We use ground-based spectroscopic remote sensing measurements of the stratospheric trace gases O3, HCl, ClO, BrO, HNO3, NO2, OClO, ClONO2, N2O and HF, along with radiosonde profiles of temperature to track the springtime development of the 2019 ozone hole over Arrival Heights (77.8°S, 166.7°E, AHTS), Antarctica, during, and after, the 2019 stratospheric sudden warming (SSW) event. Both measurements and model simulations show that the 2019 SSW caused an extraordinarily warm stratosphere within the polar vortex, resulting in record low ozone depletion over AHTS. We also contrast the evolution of the 2019 ozone hole to that in 2002, which also had a major springtime SSW event.

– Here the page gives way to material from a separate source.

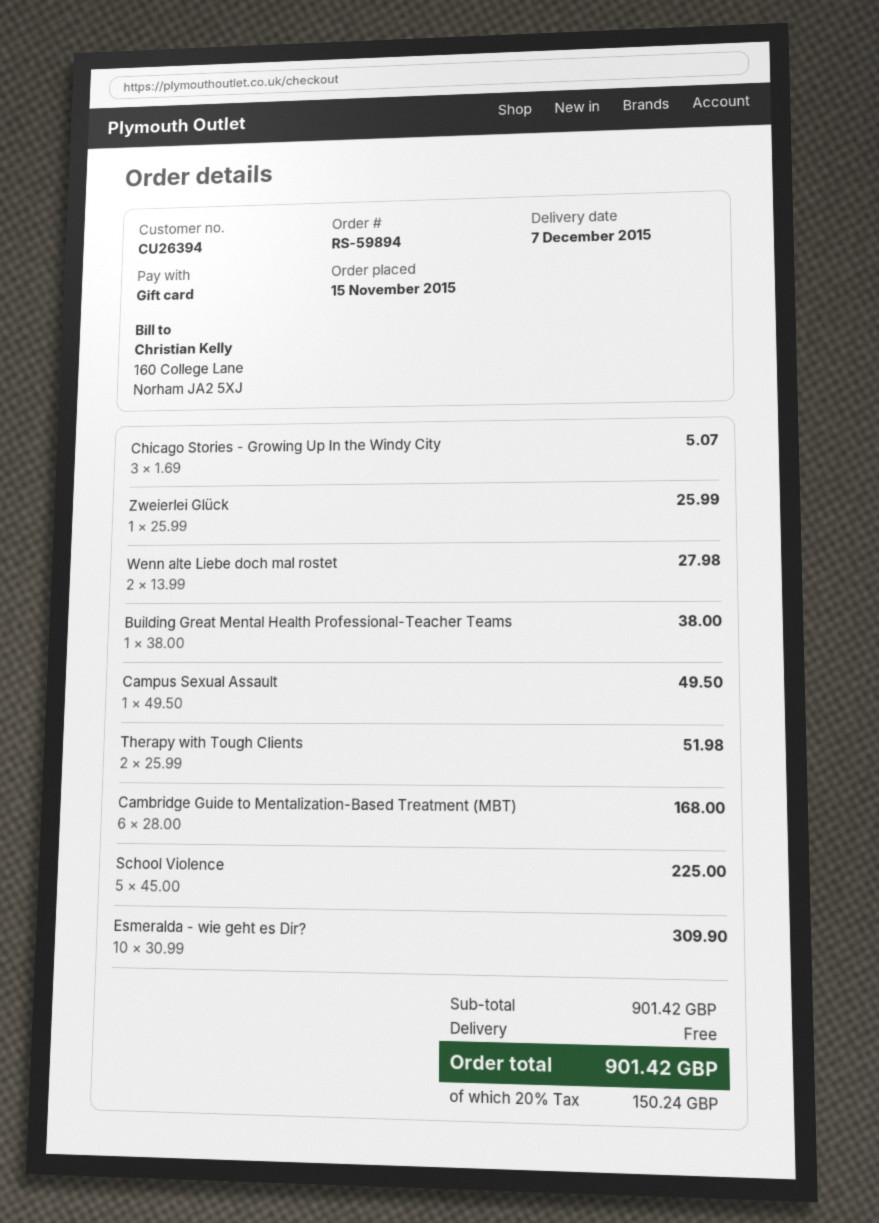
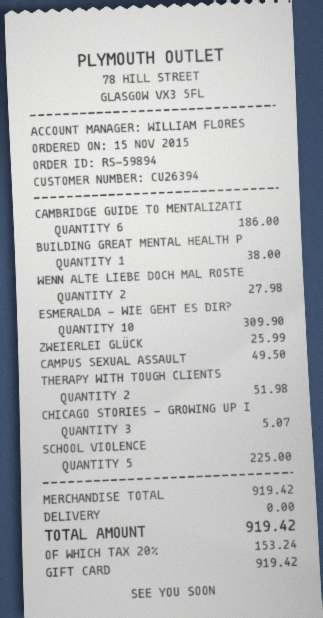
Cambridge Guide to Mentalization-Based Treatment (MBT): 6 for 168.00 -> 6 for 186.00
subtotal: 901.42 -> 919.42
tax: 20% = 150.24 -> 20% = 153.24
total: 901.42 -> 919.42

The SSW event started around 28th August. By ∼17th September, stratospheric temperatures inside the polar vortex over AHTS were ∼45 K higher than the climatological average. The SSW did not cause an en masse displacement of mid-latitude air over AHTS as in the 2002 SSW event. However, the increased temperatures did cause an unusually early reduction in polar stratospheric clouds, halting the denitrification early and leading to increased gas-phase HNO3 and record high levels of NO2 (‘renoxification’). This caused the earliest observed deactivation of chlorine, returning all active chlorine into the chlorine reservoir species, HCl and ClONO2. The deactivation rate into HCl remained relatively unaffected by the SSW, whilst there was a dramatic increase in ClONO2 formation. This chlorine deactivation pathway via ClONO2 is typical of the Arctic and atypical for the Antarctic.
At AHTS, record high levels of springtime ozone were observed. The measured ozone total column did not drop below 220 DU. Record high stratospheric temperatures persisted until 7th October over AHTS. By 22nd October, AHTS was not beneath the polar vortex. The polar vortex break-up date on 9th November was one of the earliest observed.